Post by m_pav » Fri Jul 05, 2019 5:44 pm

In as much as you are a car driver the moment you get into a car and drive it, you are a Linux user as soon as you start knowingly using it. The point of difference you re looking for is, at what time do you become so learned that you can lead others?

That is entirely dependant on your own abilities and willingness. Application use is the point that most common folk would attribute to "one who knows", though many of our most common apps have already been used by Windows users for some time, so that negates any semblance of "capable of IT support", which is potentially the point you're trying to reach. The question, therefore, must be broken up into smaller steps, the first of which is knowing your way around a system and being able to instruct others.

If you're comfortable installing Linux on almost any hardware type, including dual/multi-boot with Windows/other, and potentially working your way through some of the niggles like non-functioning drivers/services, then you are well on your way. To get this far, one must be aware of the pitfalls and best practices to ensure trouble-free utilisation of said system post modification, and at the very least, understand enough of the Linux file system and provisioned utilities to make it work. A proviso here though. Computer hardware and software are fast-moving targets, so you can never really be complacent in your knowledge and ability.

My response is barely sufficient to touch even the start of the question you have asked and is biased towards what I deem to be the entry level of support. Others may have a different point of view. If there's one thing you can take away from this, it's your ability to assist others with what you already know.
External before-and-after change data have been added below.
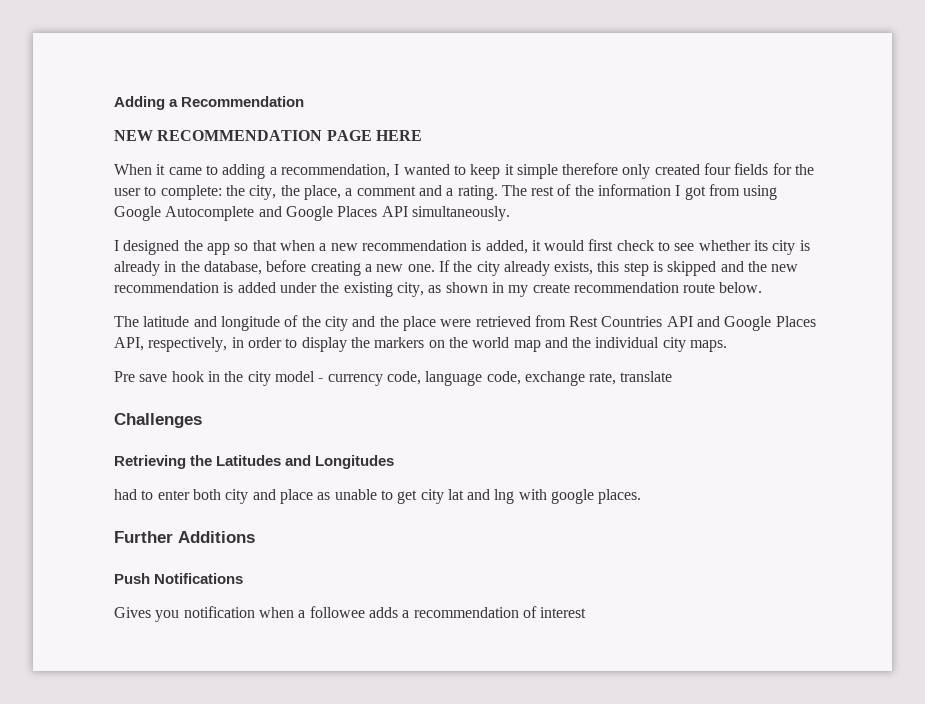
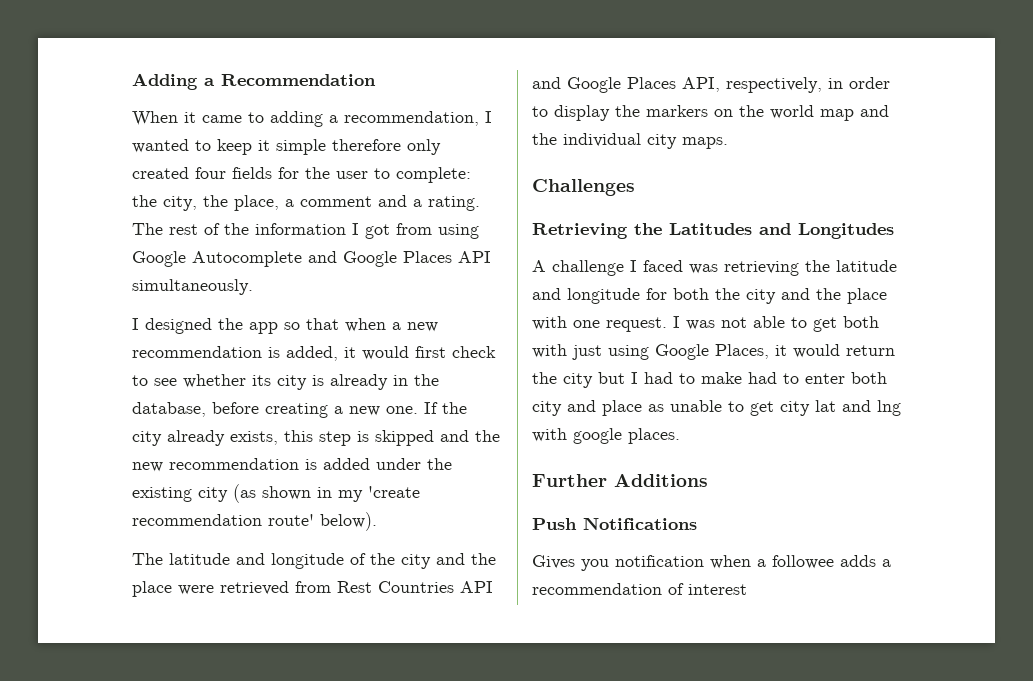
- NEW RECOMMENDATION PAGE HERE
- If the city already exists, this step is skipped and the new recommendation is added under the existing city, as shown in my create recommendation route below.
+ If the city already exists, this step is skipped and the new recommendation is added under the existing city (as shown in my 'create recommendation route' below).
- Pre save hook in the city model - currency code, language code, exchange rate, translate
- had to enter both city and place as unable to get city lat and lng with google places.
+ A challenge I faced was retrieving the latitude and longitude for both the city and the place with one request. I was not able to get both with just using Google Places, it would return the city but I had to make had to enter both city and place as unable to get city lat and lng with google places.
Taking my own journey as an example, I first encountered Linux in the late 90's and it really p'd me off because I was a Windows tech and it got in the way of my searches for device drivers. Then in 2001, I experienced my first live-CD and started using Linux in January 2002 on my daily driver. I joined a Linux Users Group late 2003 so I could learn more about Linux and took over as the lead presenter and club president only 5 months later and held that role for the next 5 years.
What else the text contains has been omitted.